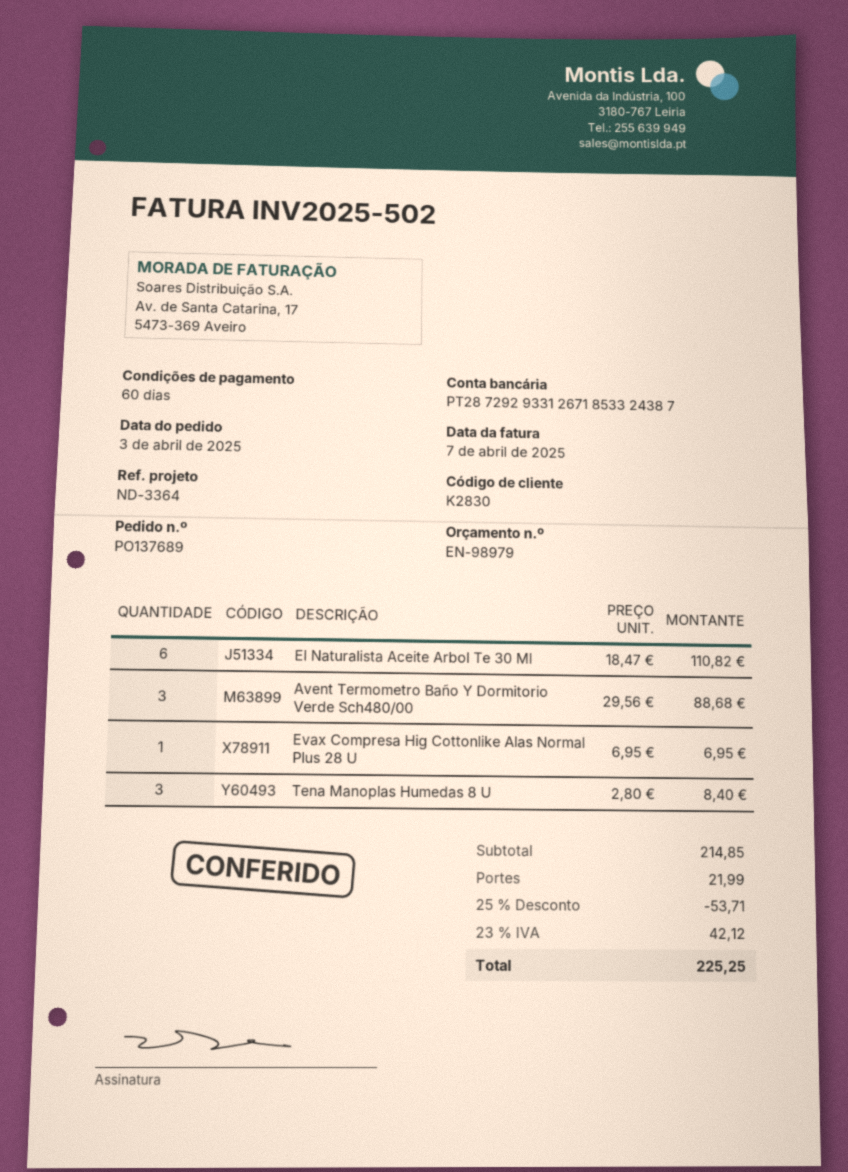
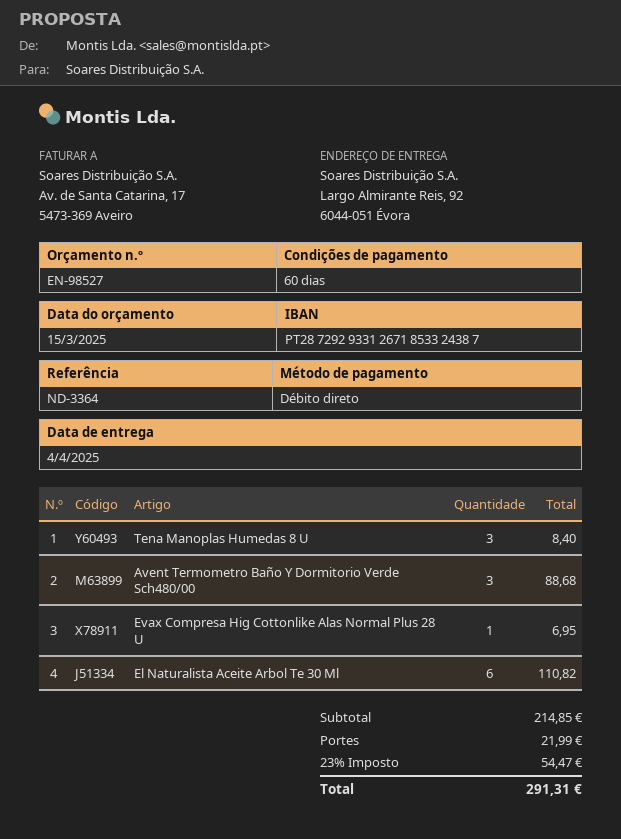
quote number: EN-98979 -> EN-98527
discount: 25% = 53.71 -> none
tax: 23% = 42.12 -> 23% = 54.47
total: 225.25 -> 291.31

---

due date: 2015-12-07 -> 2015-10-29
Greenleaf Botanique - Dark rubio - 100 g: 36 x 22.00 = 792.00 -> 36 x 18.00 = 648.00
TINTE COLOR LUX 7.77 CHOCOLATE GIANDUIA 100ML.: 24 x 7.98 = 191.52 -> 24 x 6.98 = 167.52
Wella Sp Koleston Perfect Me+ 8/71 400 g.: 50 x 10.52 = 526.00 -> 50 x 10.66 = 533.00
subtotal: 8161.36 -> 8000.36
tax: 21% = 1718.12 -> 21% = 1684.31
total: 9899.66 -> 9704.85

...

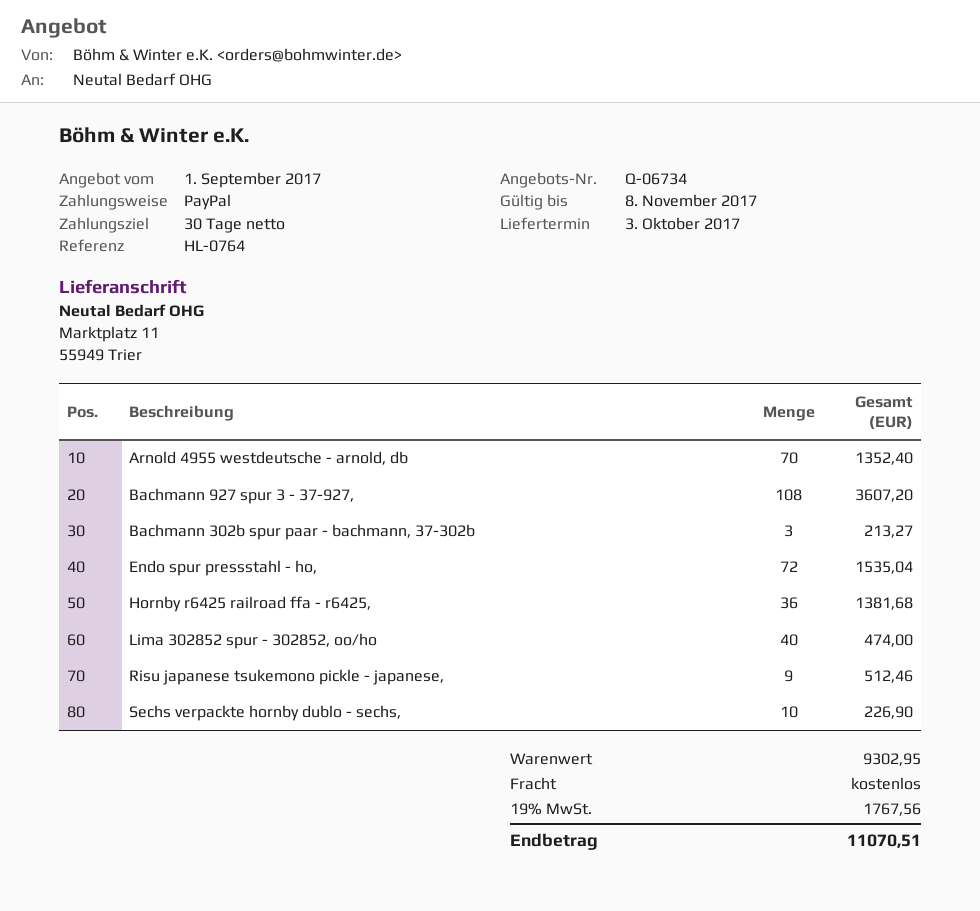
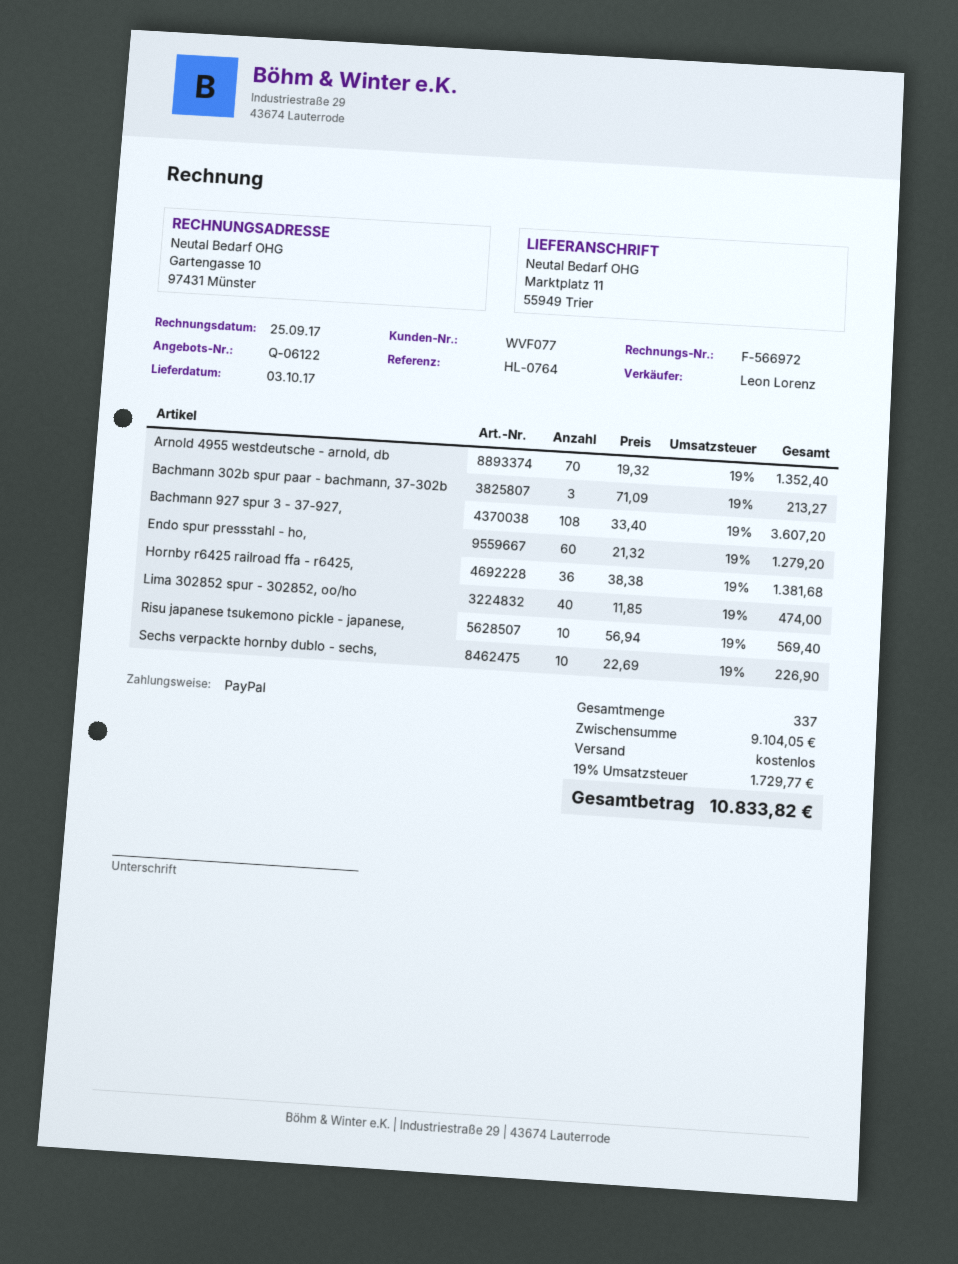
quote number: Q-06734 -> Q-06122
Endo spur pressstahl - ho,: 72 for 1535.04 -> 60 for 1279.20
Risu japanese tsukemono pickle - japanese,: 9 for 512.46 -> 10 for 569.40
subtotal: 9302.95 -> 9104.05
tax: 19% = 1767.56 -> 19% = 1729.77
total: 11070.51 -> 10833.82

(Requirement): Produce a word-for-word copy of everything above from the line holding "discount: 25% = 53.71 -> none" down to the line holding "total: 225.25 -> 291.31", with both of those lines kept.

(Result for this exercise):
discount: 25% = 53.71 -> none
tax: 23% = 42.12 -> 23% = 54.47
total: 225.25 -> 291.31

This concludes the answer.